Down payment requirements depend on the loan program. Conventional loans need 3–20% down — on San Francisco's $1,350,000 median price that ranges from $47,250 to $270,000. FHA loans require 3.5% ($47,250). VA loans for eligible veterans require zero down. Investment property loans typically require 20–25% ($270,000–$337,500). The right number depends on your loan type and credit profile — we'll help you find the lowest viable down payment for your situation.

How long does it take to close on a home in San Francisco?

Standard purchase loans in San Francisco close in 21–30 days with a complete file. Buyers using VA loans should plan for 30–45 days to allow time for the VA appraisal. DSCR and investment property loans can close in 14–21 days. Fix-and-flip hard money loans can fund in as few as 7–10 days. The biggest delays come from incomplete documentation — having your income, asset, and ID documents ready at application can shave a week off the timeline.

What first-time buyer programs are available in San Francisco?

San Francisco buyers have access to several assistance programs. CalHFA's MyHome Assistance Program provides a deferred-payment junior loan of up to 3.5% of the purchase price for down payment or closing costs. The CalHFA Zero Interest Program (ZIP) covers closing costs with no interest and no monthly payments. FHA loans require just 3.5% down ($47,250 on San Francisco's $1,350,000 median) with more flexible credit requirements. Many first-time buyers in San Francisco combine an FHA loan with a CalHFA assistance layer to reduce out-of-pocket costs significantly.

Should I use an FHA or conventional loan to buy in San Francisco?

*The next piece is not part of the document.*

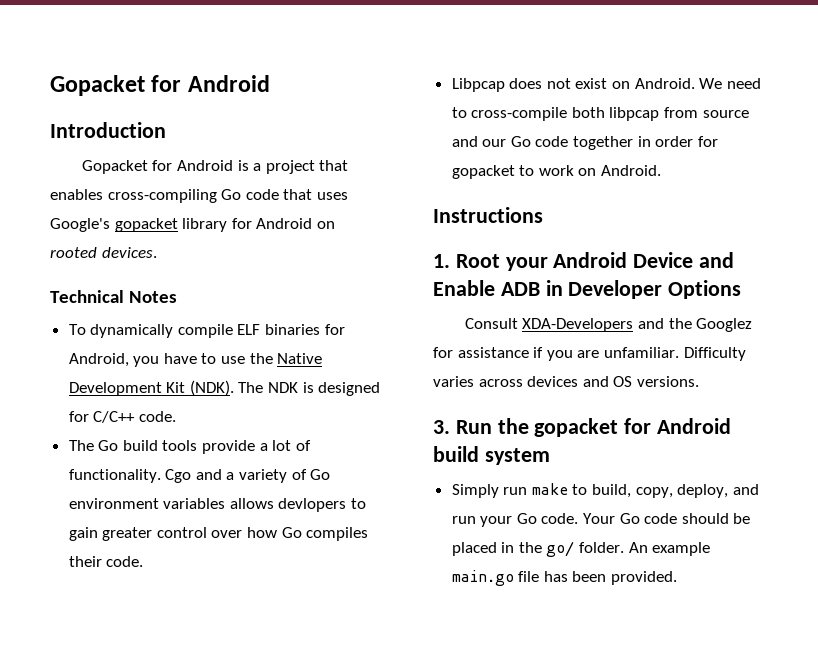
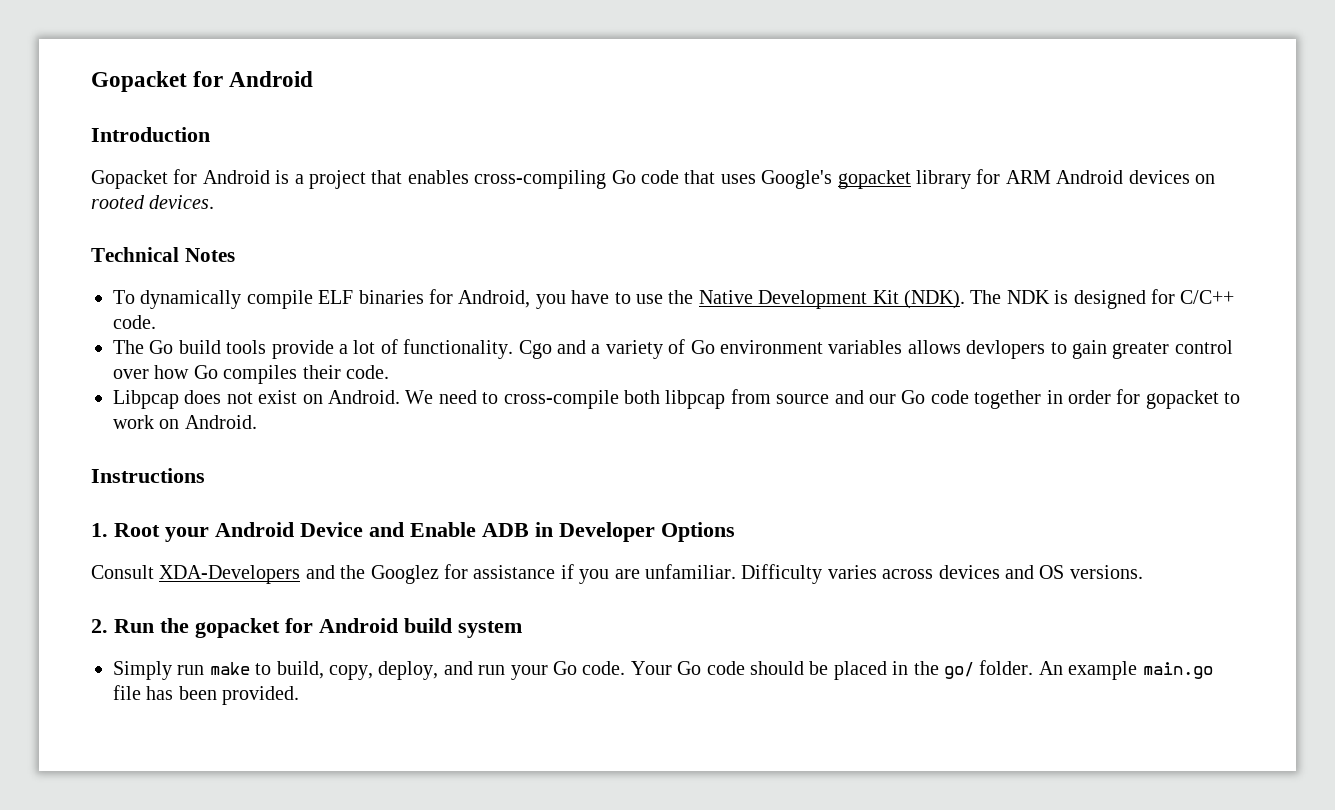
[256,218,313,229] Android -> [1005,170,1190,184] ARM Android devices
[433,420,450,434] 3. -> [91,619,108,633] 2.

FHA loans require only 3.5% down ($47,250 on $1,350,000) and accept credit scores down to 580, but charge mortgage insurance for the life of the loan if you put less than 10% down. Conventional loans require 3–20% down, drop PMI automatically at 80% LTV, and carry no upfront MIP. If your credit score is 680+ and you can put 5–10% down, conventional usually wins on total cost. If your credit score is below 680 or your down payment is limited, FHA is typically the better entry point. We run both scenarios with your actual numbers before you decide.

How do rate locks work when buying a home in San Francisco?

A rate lock guarantees your interest rate for a set period — usually 30, 45, or 60 days from lock date. In San Francisco where days on market average 28, most buyers lock at application or just after going under contract. Longer locks cost slightly more (typically 0.125–0.25% in points per 15 additional days). If rates drop after you lock, some lenders offer a one-time float-down option. Missing your lock expiration because of closing delays can require an extension fee or re-lock at current market rates — so coordinating your timeline with your lender from day one matters.